Shoreline’s move into the crime and cyber risks arena has been led by Nicholas Taylor, who retired as a senior Marsh broker in 2016 after 39 years in the marine-insurance business. Since retirement, he has become an independent director of the North of England Protecting and Indemnity Association and a consultant to Shoreline.

“There is still a lot of ignorance about cyber and crime risks and 'it can’t happen to me' complacency,” Taylor said. “Shoreline is stepping in where others have feared to tread.”

But it is a risk where going out to buy insurance is not enough.

Risk management

A key part of the integrated crime and cyber insurance is a pre-inception risk management package, giving underwriters the confidence they are taking on a client aware of the threat, with systems and training in place to counter most of the risk.

After the self-assessment, Taylor warned there will be a look into staff training to combat the cyber and criminal threat and how funds are handled.

The $30m of cover is the annual aggregate cover for any one event or client. It is expected that most shipowners will buy a lower limit of perhaps $10m to $20m.

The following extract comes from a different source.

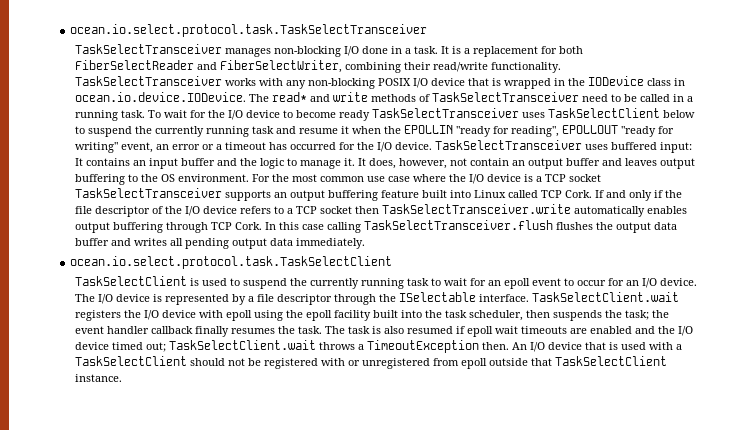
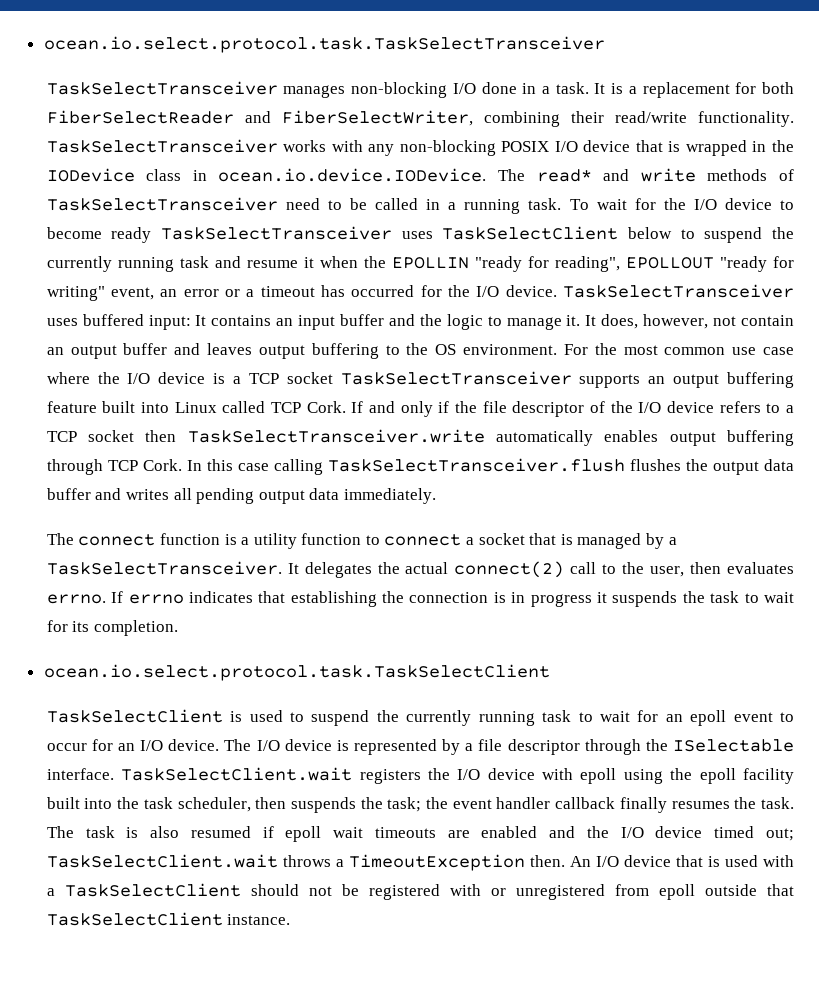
(366, 243) none -> [46,533,677,549] [46,561,794,578] [46,591,794,607] [46,620,178,636] // The connect function is a utility function to connect a socket that is managed by a TaskSelectTransceiver. It delegates the actual connect(2) call to the user, then evaluates errno. If errno indicates that establishing the connection is in progress it suspends the task to wait for its completion.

Although the limit is perhaps one-tenth of what last year’s NotPetya malware attack is estimated to have cost AP Moller-Maersk, it should be adequate for the vast majority of shipping operations that do not have the scale and risks spanning ships, terminals and logistics operations of the biggest container line.

Taylor said that even a large tanker fleet with many VLCCs does not have the complex systems or exposure of a liner company and may well outsource technical and crew management. As a result, it is generally less vulnerable to disruption or delay.

The cover is not only for the immediate damage but for business interruption or loss of profit, which is likely to be the most costly consequence of any attack.

There is also cover for legal and mitigation costs as well as third-party liabilities. But there is no cover for physical damage, as this risk is insured under traditional policies. For example, if an attack on ship systems resulted in a collision, grounding or oil spill, this would be insured under hull or protection and indemnity cover.

Taylor said the Shoreline cover would respond to NotPetya and WannaCry — two of the most serious ransomware attacks of recent times — as well as liabilities arising from theft or loss of data.

Some of the biggest real-world threats arise from negligent, disaffected or criminal employees, with these risks covered.

Taylor said the integrated policy avoids gaps in cover or arguments about double insurance emerging.

So how affordable is the integrated crime and cyber cover going to be?

Taylor said it is difficult to provide numbers, as the product has yet to be launched and pricing the risk is going to be a bigger challenge than for hull or P&I cover, with policy holders required to make a pretty significant investment in cyber security.

“One of the biggest determinants is going to be the state of preparedness of your cyber security plan,” Taylor said. “We have got to strike a balance. It can’t be horribly expensive. It will be a modest percentage of the cost of hull or P&I cover.”

There are no launch buyers lined up but Taylor said there is plenty of interest.

“I was in Denmark recently and saw six owners," he said. "Five said they were going to fill in an application form.”

Taylor suggested stock market-quoted outfits are the most likely early buyers, as they will be most sensitive to crime and cyber threats affecting their reputations.

He is not anticipating a rush to take up the integrated crime and cyber cover from the launch in May, but he said there should be capacity available from XL Catlin and following underwriters for all clients.

There is going to be only a small panel of Lloyd’s underwriters involved in the cover to avoid lines becoming diluted and making the return on their commitment inadequate.